--- TO DO ---
Scan the lines below for the string "none" and copy every one that has it.

▼

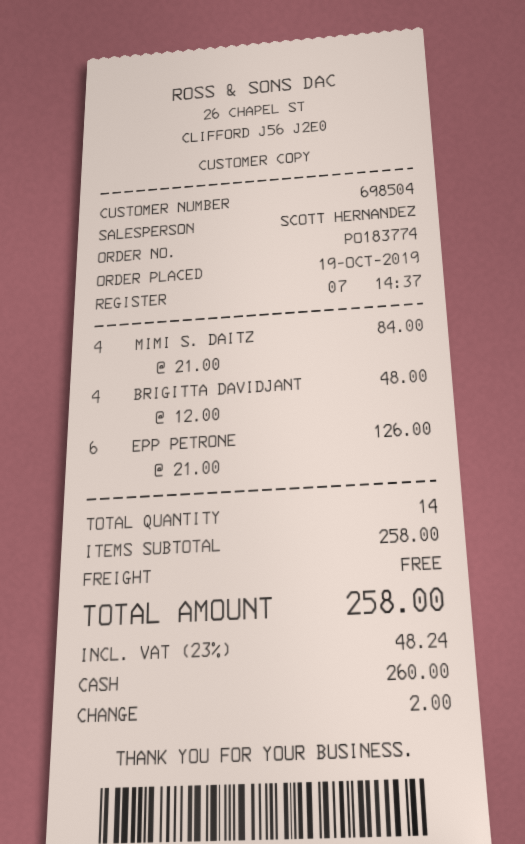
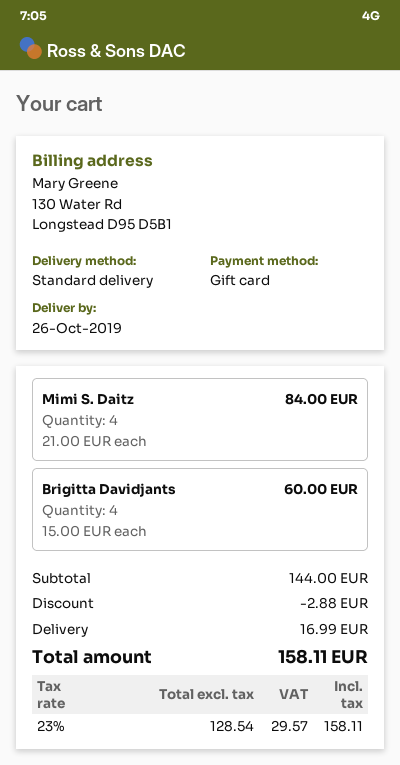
payment method: cash -> gift card
BRIGITTA DAVIDJANT: 4 x 12.00 = 48.00 -> 4 x 15.00 = 60.00
EPP PETRONE: 6 x 21.00 = 126.00 -> none
subtotal: 258.00 -> 144.00
discount: none -> 2.88
shipping: 0.00 -> 16.99
tax: 23% = 48.24 -> 23% = 29.57
total: 258.00 -> 158.11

▲

--- RESULT FOR THIS EXERCISE ---
EPP PETRONE: 6 x 21.00 = 126.00 -> none
discount: none -> 2.88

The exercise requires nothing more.